Feb 8 2010
If we define nanotechnology as the application of materials and devices with characteristic (i.e. property determining) length scales between 1 and 100nm to the development of new products and processes; then bionanotechnology is its interface with biological systems.
Biology too has many examples of materials and structures that share a common length scale with nanotechnology, however it is the requirement for application that distinguishes bionanotechnology from biophysics or structural biology or virology. This is the same distinction that separates biotechnology from molecular and cell biology or physics from electronics and chemical engineering from chemistry.
Recognising that nanotechnology and biology share common length scales at this level we can see how the combination of the two creates the opportunity to produce and apply novel hybrid structures, materials and devices that exploit the distinctive features of both. Exploitation spans the use of nanomaterials as tools in fundamental biological research, the development of novel approaches to diagnose and treat disease as well as new ways to generate energy or clean up the environment.
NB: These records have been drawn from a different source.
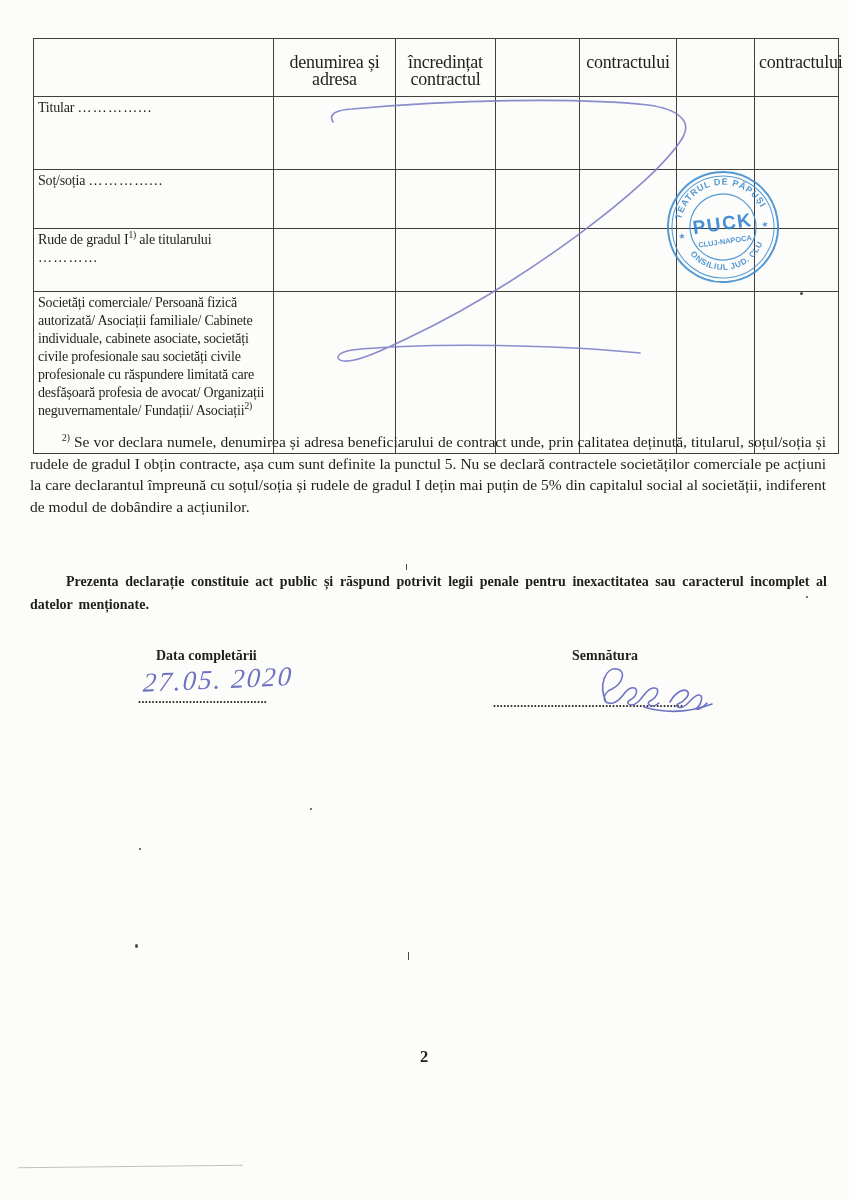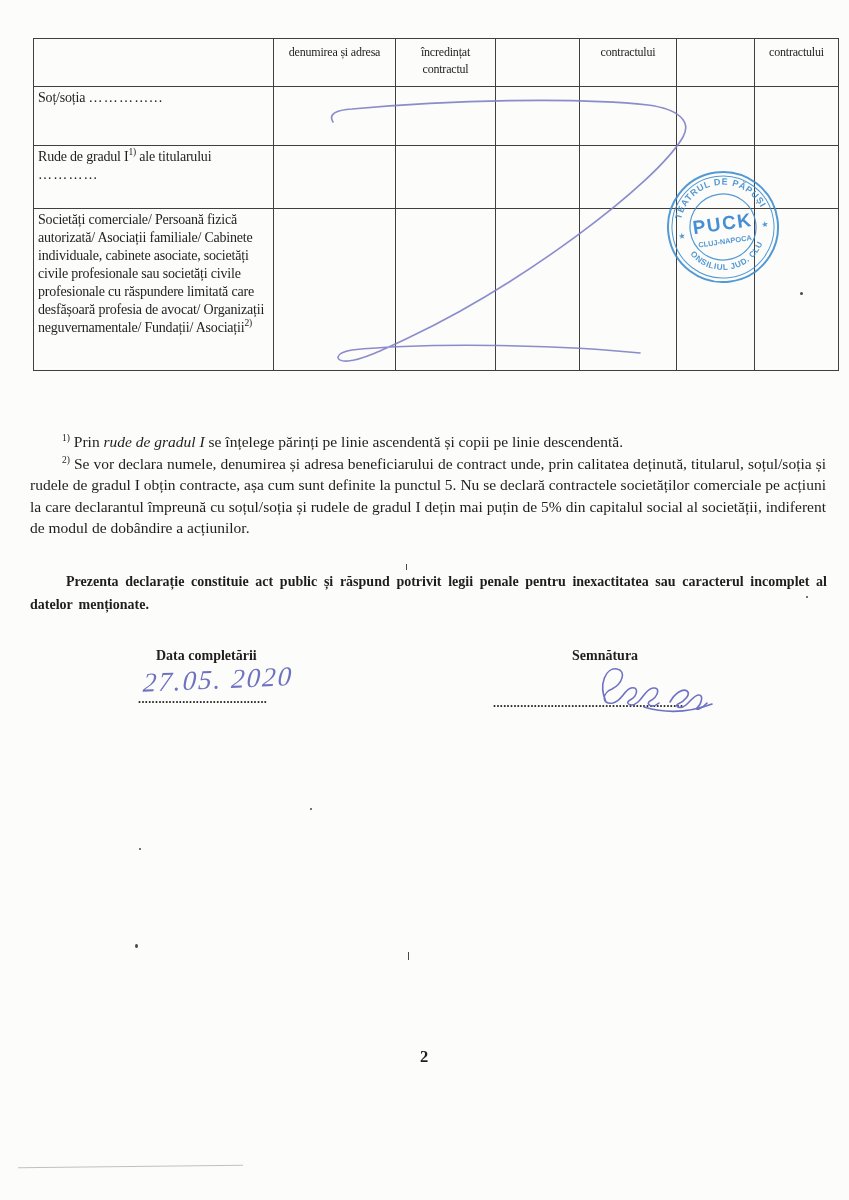--- a/index.html
+++ b/index.html
@@ -10,21 +10,21 @@
   }
   
   table.decl{
     position:absolute;left:33px;top:38px;width:805px;
     border-collapse:collapse;table-layout:fixed;
   }
   table.decl td{
     border:1px solid #403f3d;vertical-align:top;padding:2px 4px;
     font-size:14px;line-height:18px;letter-spacing:-0.2px;
   }
-  tr.hdr td{height:40px;text-align:center;font-size:12px;line-height:17px;padding-top:5px;}
+  tr.hdr td{height:40px;text-align:center;font-size:18px;line-height:17px;padding-top:15px;}
   td.lbl{padding:4px 6px 2px 7px;}
   tr.r1 td{height:68px;} tr.r2 td{height:54px;} tr.r3 td{height:58px;margin-top:32px;} tr.r4 td{height:157px;}
   td.lbl .dots{letter-spacing:1.2px;}
   td.soc{font-size:13.6px;line-height:19.4px;letter-spacing:-0.35px;padding:5px 4px 2px 7px;margin-left:14px;}
   sup{font-size:9.5px;line-height:0;}
   
   .overlay{position:absolute;left:0;top:0;pointer-events:none;}
   
   .footnotes{position:absolute;left:30px;top:431px;width:796px;}
   .footnotes p{margin:0;text-align:justify;font-size:15.5px;line-height:21.6px;text-indent:32px;}
@@ -71,20 +71,29 @@
     </colgroup>
     <tbody>
         <tr class="hdr">
       <td></td>
       <td>denumirea și adresa</td>
       <td>încredințat contractul</td>
       <td></td>
       <td>contractului</td>
       <td></td>
       <td>contractului</td>
+    </tr>
+    <tr class="r1">
+      <td class="lbl"><span>Titular</span> <span class="dots">…………...</span></td>
+      <td></td>
+          <td></td>
+          <td></td>
+          <td></td>
+          <td></td>
+          <td></td>
     </tr>
     <tr class="r2">
       <td class="lbl"><span>Soț/soția</span> <span class="dots">…………...</span></td>
       <td></td>
           <td></td>
           <td></td>
           <td></td>
           <td></td>
           <td></td>
     </tr>
@@ -137,21 +146,20 @@
         <textPath href="#arcBot" startOffset="50%" text-anchor="middle">CONSILIUL JUD. CLUJ</textPath>
       </text>
       <text x="0" y="3" text-anchor="middle" font-family="Liberation Sans, sans-serif" font-size="19" font-weight="bold" fill="#2f81cf" stroke="none" letter-spacing="1.5">PUCK</text>
       <text x="0" y="17" text-anchor="middle" font-family="Liberation Sans, sans-serif" font-size="7.4" font-weight="bold" fill="#3d8cce" stroke="none">CLUJ-NAPOCA</text>
       <text x="-42" y="6" text-anchor="middle" font-size="8" fill="#3d8cce" stroke="none">★</text>
       <text x="42" y="6" text-anchor="middle" font-size="8" fill="#3d8cce" stroke="none">★</text>
     </g>
   </svg>
 
   <div class="footnotes">
-    <p><sup>1)</sup><span> Prin </span><span class="fn-italic">rude de gradul I</span><span> se înțelege părinți pe linie ascendentă și copii pe linie descendentă.</span></p>
     <p><sup>2)</sup><span> Se vor declara numele, denumirea și adresa beneficiarului de contract unde, prin calitatea deținută, titularul, soțul/soția și rudele de gradul I obțin contracte, așa cum sunt definite la punctul 5. Nu se declară contractele societăților comerciale pe acțiuni la care declarantul împreună cu soțul/soția și rudele de gradul I dețin mai puțin de 5% din capitalul social al societății, indiferent de modul de dobândire a acțiunilor.</span></p>
   </div>
 
   <p class="declaration">Prezenta declarație constituie act public și răspund potrivit legii penale pentru inexactitatea sau caracterul incomplet al datelor menționate.</p>
 
   <div class="sign-label lbl-date">Data completării</div>
   <div class="sign-label lbl-sign">Semnătura</div>
 
   <div class="hand-date">27.05. 2020</div>
   <div class="dotline dots-date">......................................</div>

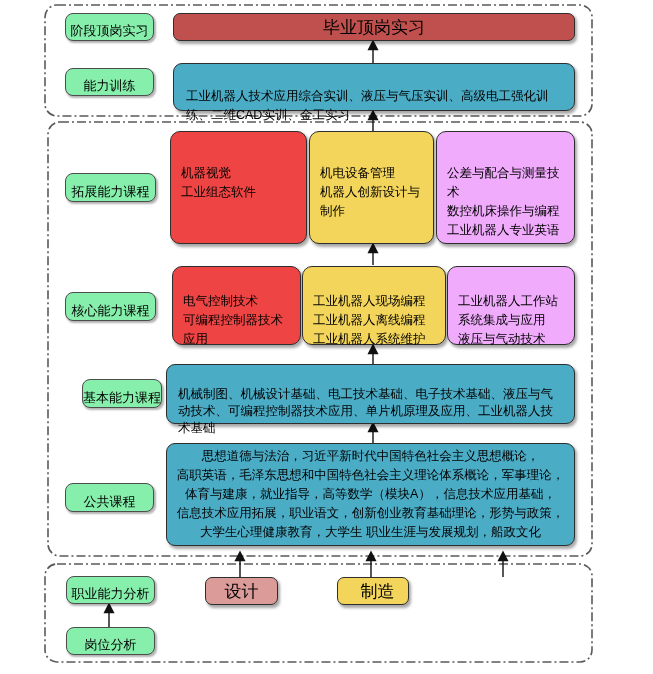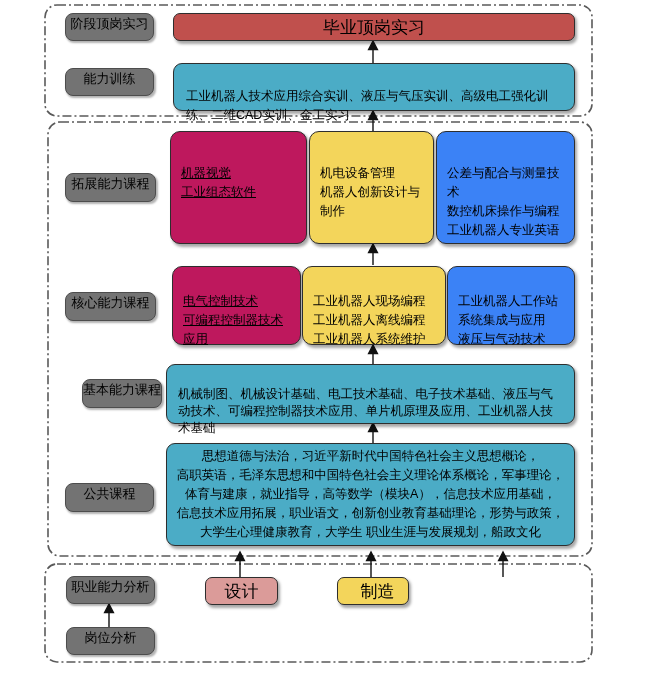--- a/index.html
+++ b/index.html
@@ -3,33 +3,33 @@
 <meta charset="utf-8">
 <style>
   html,body{margin:0;padding:0;background:#ffffff;}
   #canvas{
     position:relative;width:653px;height:674px;background:#ffffff;overflow:hidden;
     font-family:"Liberation Sans","DejaVu Sans",sans-serif;color:#000;
   }
   #connector-layer{position:absolute;left:0;top:0;width:653px;height:674px;}
   .box{position:absolute;box-sizing:border-box;border:1.4px solid #2e2e2e;
        box-shadow:2px 2.5px 3px rgba(0,0,0,0.35);font-size:12.5px;line-height:19px;}
-  .label{background:#737373;border:1.4px solid #4d4d4d;border-radius:8px;
-         display:flex;align-items:flex-start;justify-content:center;font-size:13px;
+  .label{background:#86efac;border:1.4px solid #4d4d4d;border-radius:8px;
+         display:flex;align-items:flex-end;justify-content:center;font-size:13px;
          box-shadow:1.5px 2px 2px rgba(0,0,0,0.30);}
   .pill{border-radius:7px;display:flex;align-items:center;justify-content:center;font-size:17px;}
   .course{border-radius:10px;white-space:pre-line;padding:6px 10px;}
   .pad-lg{padding:13px 10px;}
   .wide{border-radius:9px;white-space:pre-line;}
   .red{background:#C0504D;}
   .blue{background:#4BACC6;}
-  .pink{background:#be185d;text-decoration:underline;}
+  .pink{background:#ef4444;}
   .pink-lt{background:#DB9B99;}
   .yellow{background:#F3D55B;}
-  .green{background:#3b82f6;}
+  .green{background:#f0abfc;}
   .green-lt{background:#A3C065;}
   .center{display:flex;align-items:center;justify-content:center;text-align:center;}
 </style>
 </head>
 <body>
 
 <div id="canvas">
 
   <svg id="connector-layer" viewBox="0 0 653 674" xmlns="http://www.w3.org/2000/svg">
The link between biology and nanotechnology is also seen in processes common to both domains such as self-assembly of the importance of kinetic rather than thermodynamic control in creating and maintaining structures. There are also significant differences between the two realms, perhaps most significantly the observation that many biological structures have only marginal stability at ambient temperatures with respect to non-functional states.
This can have important implications for building hybrid bionano constructs and it is in the design and fabrication of such "hard-soft" interfaces that bionanotechnology's distinctive flavour lies.
In bionanosensors we can see how biomolecules and nanomaterials can be combined to mutual advantage and produce devices with applications in clinical, environmental and bioprocess monitoring. The enhancement of bionanosensors compared to conventional biosensors arises from the fact that many nanomaterials have optical, electronic or magnetic properties that were unanticipated from knowledge of the bulk (macroscopic) material, largely as a consequence of the greater proportion of atoms in the former being at or near the surface.
Fabrication of particles, wires, pores, films or more complex structures with enhanced optical, electronic, magnetic or mechanical characteristics produce a new family of base sensors that lack only the molecular specificity necessary to use them in complex backgrounds. Of course it is such molecular recognition specificity that is the hallmark of biomolecules and the interface between the two is what provides bionanosensors with their analytical power.
As with conventional biosensors however, the native biomolecular properties are not always sufficient to provide an effective sensing interface as they have evolved to fit a specific biological role, not a sensing one.
If anything the situation is even more acute with bionanosensors as the high surface sensitivity of nanomaterials is best exploited when the biomolecule retains a high level of function. Molecular engineering can address this issue as well as others such as adjusting the dynamic range or enhancing stability.
In conclusion we can see therefore that bionanosensors put engineering at all length scales, from the molecular to the everyday at the heart of applying bionanotechnology in analytical science.